Hi..........We looked at a 747 and the feel of it is nice (better than the Pilote not sure!!). So a couple of questions if I may

I am used to a manual and this is auto.........what would the MPH be like??? I know I should expect 20ish on the manual but not sure on the auto.

Do Bustner (TAG like the 747) have a model with a lounge at the end like the Euro Mobil 770HS (2003 - 2006 models)

Also do all 747's have wet heating? 

And to finish would you recommend the Burstner over the Euro Mobil???

Cheers

Dave


----------



## cal22mx (Sep 14, 2009)

Hi 

We got a 747 last year after seeing them way back in 2003 - we liked everything about it . It took owning 2 other makes of van before we knew we had made the right choice 


With them having a garage there are no rear lounge options 

There was 2 seating plans to choose from - The 747 has front and rear facing seats around a table plus a seat that runs parallel to the van side-- then the 748 had both seats that ran parallel to the van sides 


All the heating systems are wet based - some have extra floor heating - so you can walk about on warm floors- Its a good system. 


I struggle to get 20mpg with my manual , but im always fully loaded and like to get past them wagons!! but it doesnt seem to change much no matter how careful I drive 17-20 mpg 


Loads of space for stuff plus it has a good payload meaning you can use that space!! 

Hope this helps a little 

Mal


----------



## RhinoInstalls (May 11, 2010)

Hi dave

I've worked on 100's of vans and the 747 is still one of my favourites


Phil


----------



## fdhadi (May 9, 2005)

Think up to and inc the 2003 models had the blown air heating system but i'm not 100% certain. I think the Alde system (wet) is a must, it takes a bit longer to heat the place up, but well worth the wait.
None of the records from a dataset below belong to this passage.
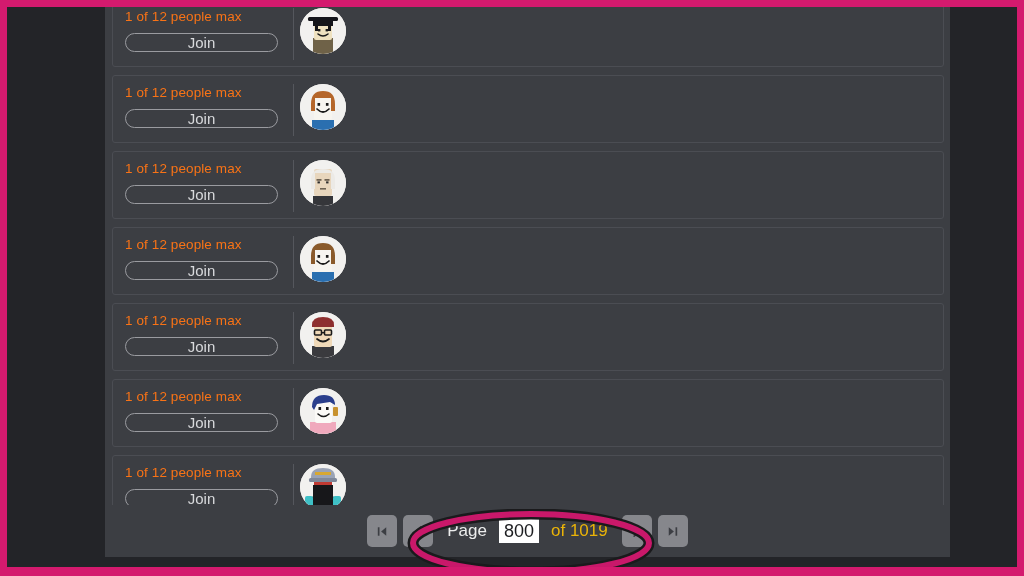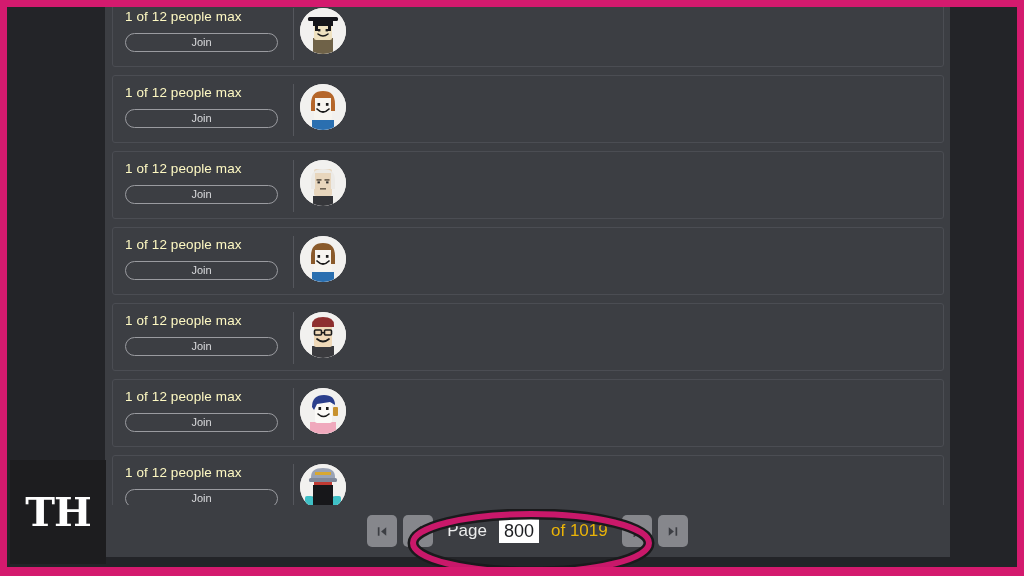--- a/index.html
+++ b/index.html
@@ -58,37 +58,37 @@
 
   .card-left {
     position: absolute;
     left: 12px;
     top: 0;
     width: 163px;
     height: 100%;
   }
 
   .card-players {
-    color: #fef9c3;
+    color: #f97316;
     font-size: 13.5px;
     line-height: 14px;
     padding-top: 10px;
     white-space: nowrap;
     letter-spacing: 0.1px;
   }
 
   .join-button {
     margin-top: 9px;
     width: 153px;
     height: 19px;
     border: 1px solid #9a9ba0;
     border-radius: 10px;
     background: transparent;
     color: #d9dadd;
-    font-size: 11px;
+    font-size: 15px;
     line-height: 17px;
     font-family: "Liberation Sans", sans-serif;
     cursor: pointer;
   }
 
   .card-divider {
     position: absolute;
     left: 180px;
     top: 8px;
     width: 1px;
@@ -387,18 +387,15 @@
 
         </div>
       </div>
     </div>
 
     <svg id="ellipse-annotation" viewBox="0 0 252 68">
       <ellipse cx="126" cy="34" rx="118" ry="29" fill="none" stroke="#1a1a1c" stroke-width="11"></ellipse>
       <ellipse cx="126" cy="34" rx="118" ry="29" fill="none" stroke="#c9186a" stroke-width="6"></ellipse>
     </svg>
 
-    <div id="watermark">
-      <span id="watermark-text">TH</span>
-    </div>
 
   </div>
 </div>
 
 </body></html>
Ours is manual, we get around 22mpg but drive @ 60 / 65 max. No rear lounge on the Burstner 747/8 models.

I cannot comment on the Euro mobil models but are very happy with the 747. :wink:


----------



## inkey-2008 (May 24, 2008)

Ours is 2002 warm air and we have an eberspacer heater. I like it lots of room. Ours is a left hand drive import.
I think I have better layout than the euro but that is down to personal choice.

Andy


----------